У Кати набралось два чемодана отрезов, накупленных ею впрок, в часы вдохновения она вываливала на диван из чемоданов свои текстильные сокровища, что-то на штанги вешала, что-то тут же небрежно набрасывала на себя… Счастливо побарахтавшись в шелках-гипюрах-кашемирах, торопливо кроила, смётывала, прикладывала к себе, задрапировавшись, бежала к зеркалу или, довольствуясь неясным отражением в ближайшем стекле, долепливала свой образ гибкими текучими складками… Глина, гипс, бронза, естественные и привычные для всякого скульптора материалы, даже в процессе лепки, ещё не затвердев, оставались, похоже, для неё, одержимой поисками подвижности, чересчур инертными, а вот ткани потенциально были столь динамичны, изменчивы и причудливы, столь податливы её радостной хлопотливости, что будто бы и вовсе непринуждённо подчинялись фантастично-вольным фасонам, её позам и жестам… Форма жила секунду и умирала, чтобы из новых складок родиться вновь; росла многоцветная гора сатина, атласа, шёлка, бархата на диване, в углу дивана пенились кружева, а крыло синей тафты уже и с письменного стола ниспадало, а пробно задрапированная Катя, пританцовывая, весело поругивая себя за неловкость, пыталась закреплять неугомонный силуэт какими-то иголками, шпильками, булавками, металлическими зажимами; иголки, булавки торчали из чёрной бархатной подушечки, которая всегда была у неё под рукой…

– Ну как, тебе нравится? – рассматривая своё отражение в стекле стеллажа, спрашивала Катя, не оборачиваясь.

– А теперь? – чуть меняла рисунок складок.

– Девичий стан, шелками схваченный…

– Давай-ка без цитат, я тебя спрашиваю, – снова меняла рисунок складок и…

И – где она?
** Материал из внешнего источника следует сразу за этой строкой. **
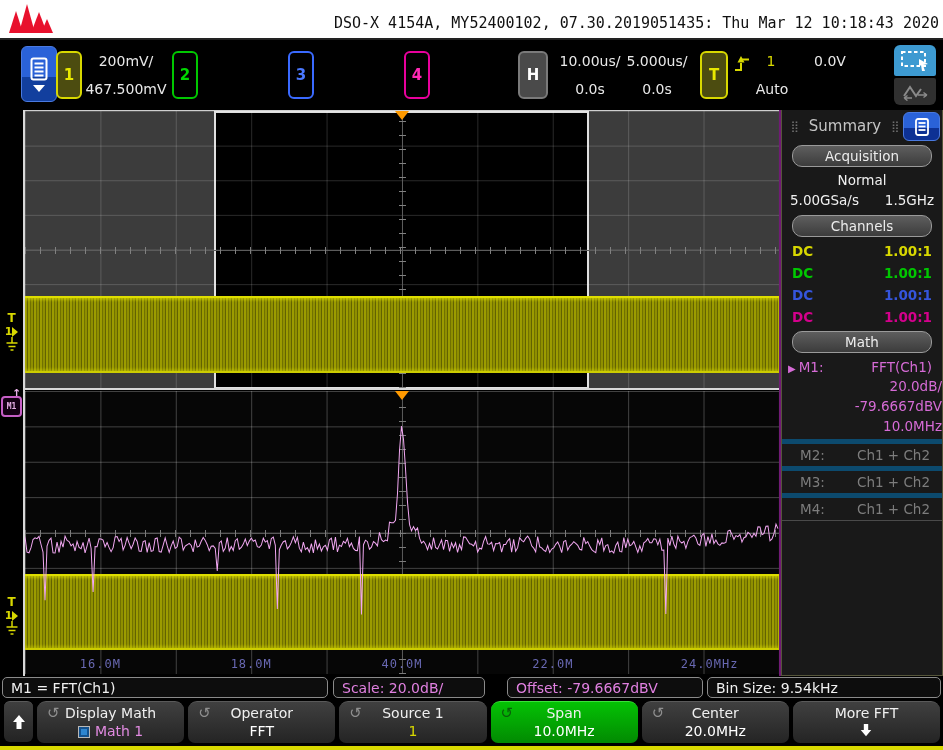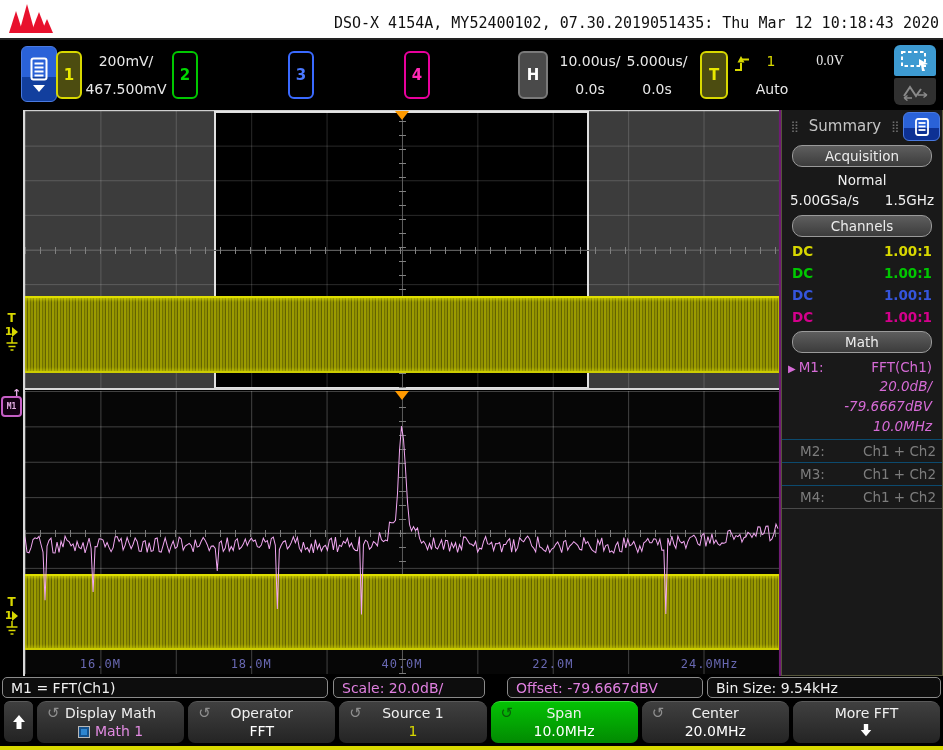--- a/index.html
+++ b/index.html
@@ -160,7 +160,7 @@
     </svg>
     <div class="tb-txt" style="left:756px; top:13px; width:30px; color:#d8d800;">1</div>
     <div class="tb-txt" style="left:750px; top:41px; width:44px;">Auto</div>
-    <div class="tb-txt" style="left:802px; top:13px; width:56px;font-family:Liberation Serif, serif;">0.0V</div>
+    <div class="tb-txt" style="left:802px; top:13px; width:56px;">0.0V</div>
 
     <div class="tr-right">
       <div class="zoom-btn">

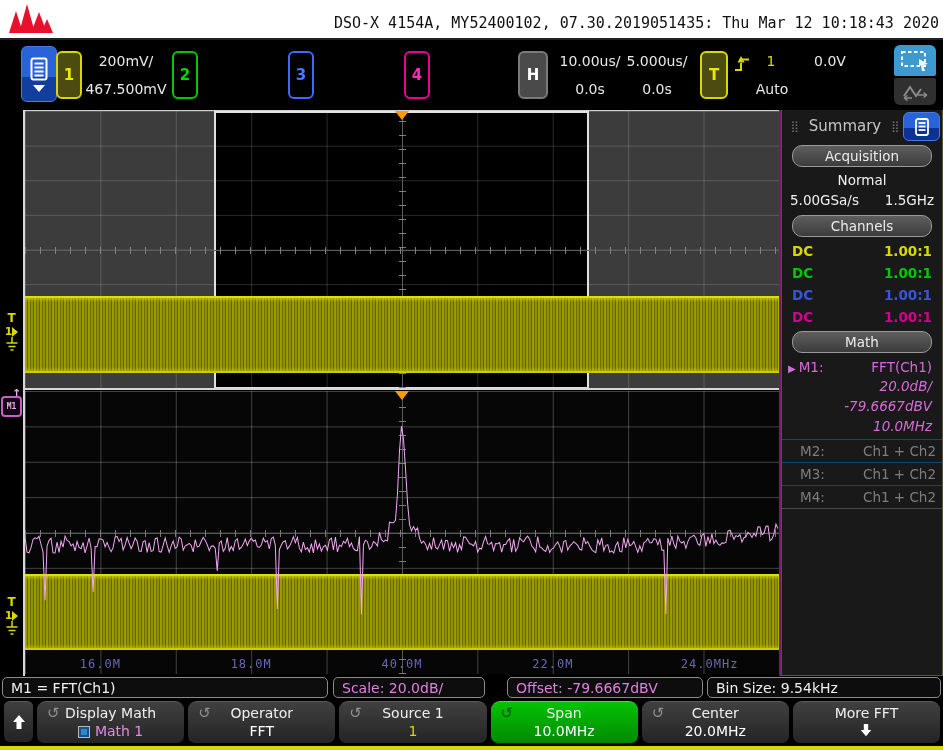--- a/index.html
+++ b/index.html
@@ -84,7 +84,7 @@
   .math-m1 { color:#d66bd6; }
   .m1-head { display:flex; justify-content:space-between; padding:3px 10px 1px 6px; }
   .m1-head .arr { font-size:10px; margin-right:3px; }
-  .m1-val { text-align:right; padding:2px 10px;font-style:italic; }
+  .m1-val { text-align:right; padding:2px 0; }
   .math-row { display:flex; justify-content:space-between; padding:3px 6px 3px 18px; color:#7d7d7d; border-top:1px solid #0c4a6e; }
   .math-sep { border-top:1px solid #4a4a4a; }
 

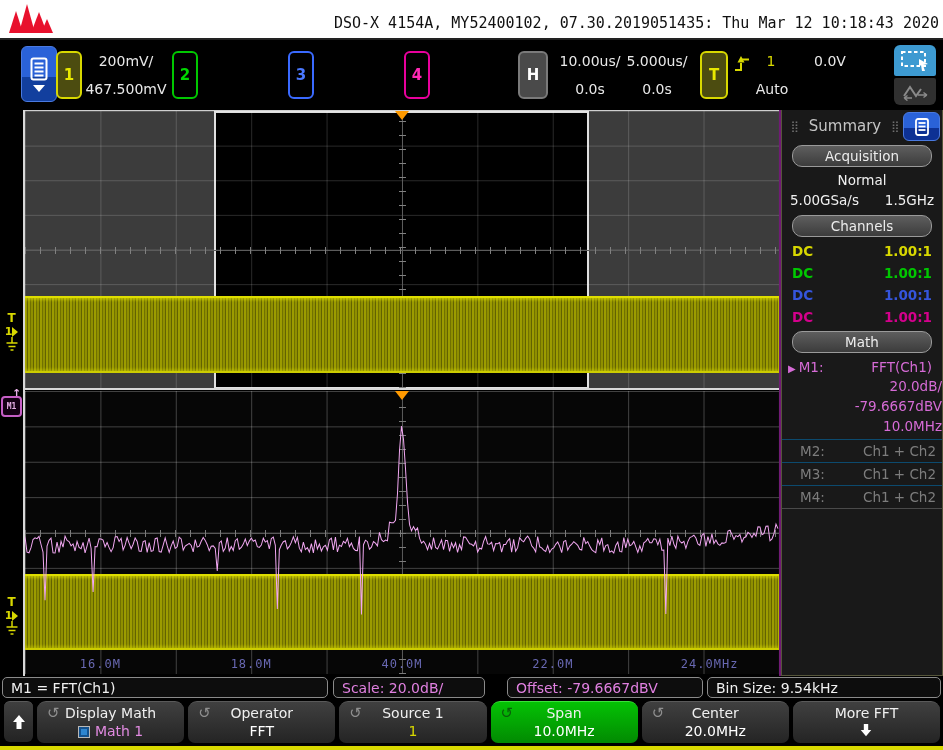--- a/index.html
+++ b/index.html
@@ -85,7 +85,7 @@
   .m1-head { display:flex; justify-content:space-between; padding:3px 10px 1px 6px; }
   .m1-head .arr { font-size:10px; margin-right:3px; }
   .m1-val { text-align:right; padding:2px 0; }
-  .math-row { display:flex; justify-content:space-between; padding:3px 6px 3px 18px; color:#7d7d7d; border-top:1px solid #0c4a6e; }
+  .math-row { display:flex; justify-content:space-between; padding:3px 12px 3px 18px; color:#7d7d7d; border-top:5px solid #0c4a6e; }
   .math-sep { border-top:1px solid #4a4a4a; }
Утонула в цветастом облаке крепдешина.

– Ну как – на что-то похоже?

– На памятник неосуществимости!

Сколько же собрала Катя сопутствующих шитью и вязке предметов, инструментов, приспособлений; и тут же – мотки шерстяных нитей для макраме, километры тесьмы, каких-то витых шнуров; фабрика, производящая цветной бедлам? Нет, Германтов будто бы оказывался внутри Сониной шкатулки «с миру по нитке»; шкатулка, однако, вместе с пёстрой своей требухой увеличивалась до размеров гостиной.

Ничего Германтов не хотел менять, ничего… Катя любила делать удивительные покупки, как же, как же – однажды, но именно тогда, когда матерчатые абажуры на металлических каркасах окончательно вышли из моды, став символами мещанского дурновкусия, она в одном из приступов несколько безалаберной домовитости, которые периодически с ней случались, дёшево купила в комиссионке старинный и заграничный, судя по нашитой изнутри этикеточке с латинскими буковками, густо-розовый, шёлковый, с длинной шнурковой бахромой, абажур, сам по себе довольно изящный.

– Из будуара кокотки? – помнится, спросил Шанский.

Но повесила Катя тот абажур не в спальне, а на кухне, да так на кухне до сих пор и висит.

– Теперь я понял, в чём причина вашего затворничества. – Они и впрямь редко покидали свои хоромы.

– В чём же?

– Здесь – хорошо! Хотя обидно за обделённое человечество: ненаглядная девица-красавица заперта в тереме.

– А что в тереме-то хорошего, что?

– Неприхотливость. Нет даже попытки свить гнёздышко.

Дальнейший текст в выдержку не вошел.